Акушерку звали Галиной Ивановной. Когда я пришел в себя, она уже заканчивала перевязку. Обрезав ножницами «хвостики» бинта, сказала:

– До Череповца доедете, а там в больницу, и сразу на операционный стол. Ранение сквозное, это хорошо.

Потом грустно добавила:

– Мне бы у баб роды принимать, а вон чем заниматься приходится. Так пойдет – так и рожать будет не от кого!
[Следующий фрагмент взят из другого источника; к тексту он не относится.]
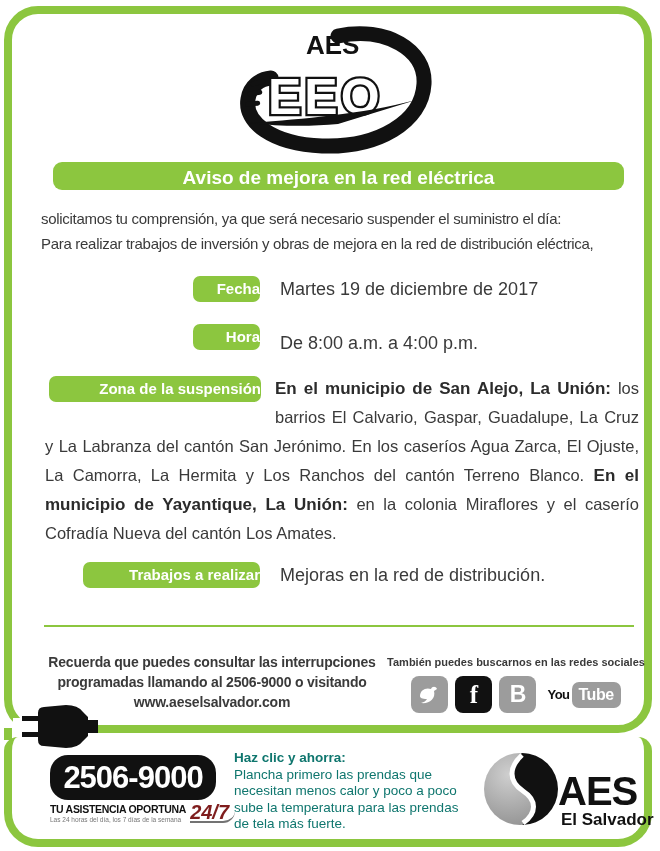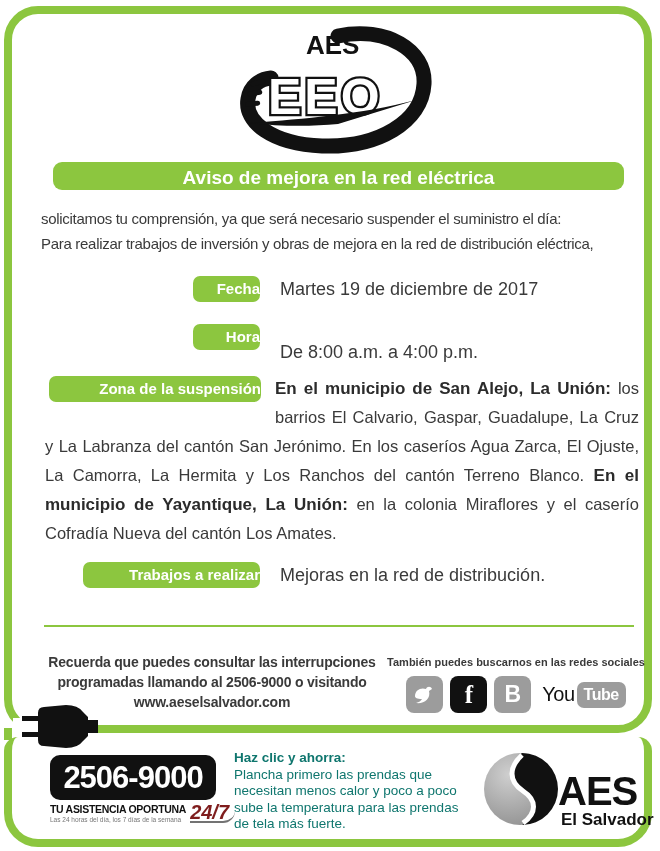"De 8:00 a.m. a 4:00" .v-hora { top: 328px -> 319px }
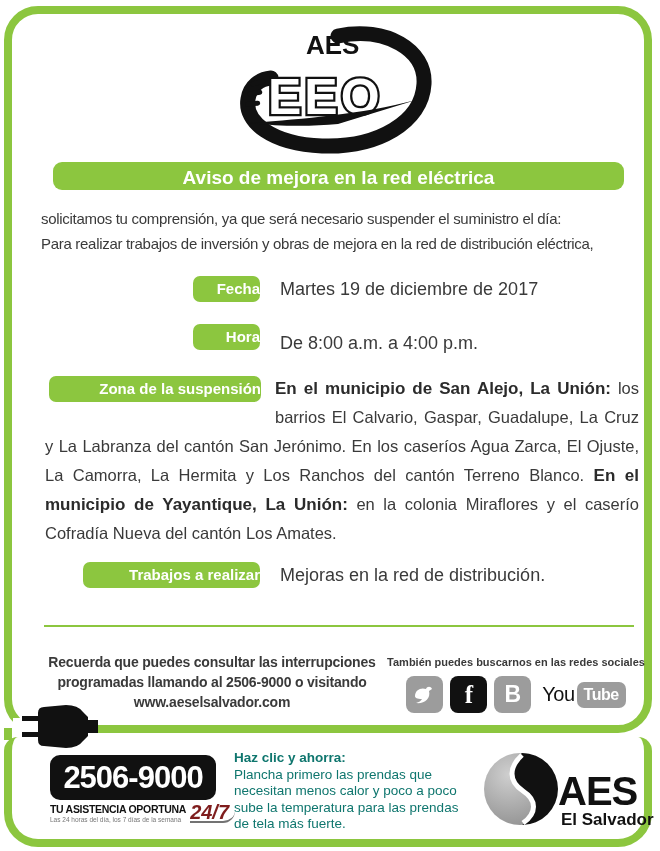"You" .yt-you { font-size: 20px -> 13px; font-weight: normal -> bold }
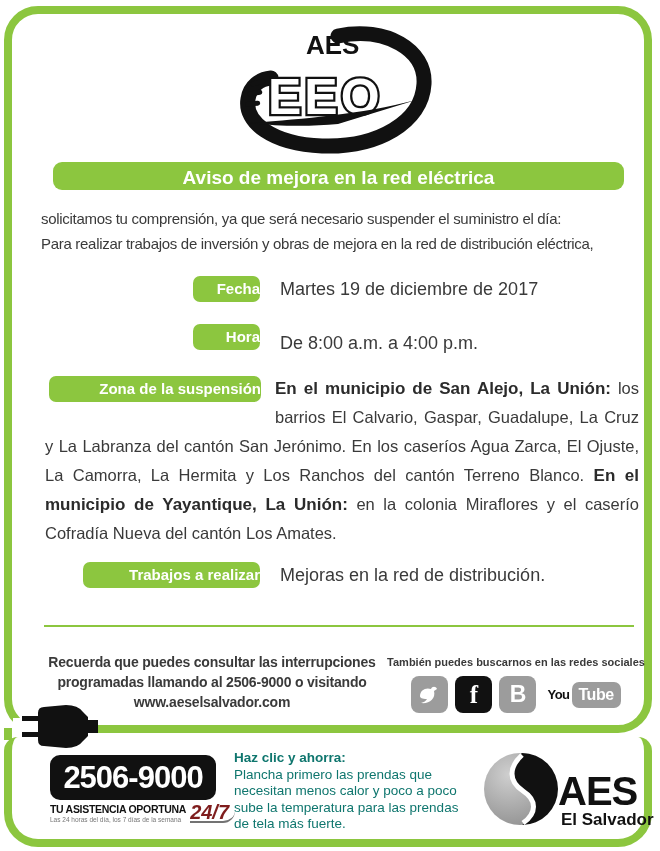"2506-9000" .phone-badge { border-radius: 10px -> 18px }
Галина Ивановна вздохнула, прислушиваясь к разрывам от снарядов нашей трехдюймовки, понимая, что сегодня ей работы будет много. Меня же, не слушая просьб, что надо бы обратно, к отряду, отвезли в город, в больницу. Пока везли, вроде и не болело ничего, навалилась только сплошная вялость и сонливость, даже думать не хотелось. А там операционный стол, укол, после которого мне стало совсем-совсем хорошо, только досадно, что мрачноватый хирург слишком сильно скребет мне грудь, да еще и поругивает медсестру, плохо державшую керосиновую лампу. Потом, когда хирург совсем уж сильно заскреб, я-таки потерял сознание.

Очнулся в больничной палате. В груди что-то болело, но не чрезмерно, терпеть можно. Скосил глаза вправо – две кровати, на которых лежат какие-то люди, влево – а там стена. Подумал – я в реанимации или уже перевели в общее отделение?

– Очнулся? – услышал я голос Полины.

– Угу, – с трудом выдавил я, а потом закашлялся. Кашлять было очень больно.

– Тебе пока нельзя говорить, так что молчи, – сказала девушка, придерживая меня за спину, чтобы мне было легче.

Мне стало легче.

– Ты тут вторые сутки лежишь без сознания, я уж и обрыдалась вся. Думала – помрешь. А ты, вон, очнулся. Думаю, а чё это я дура рыдала?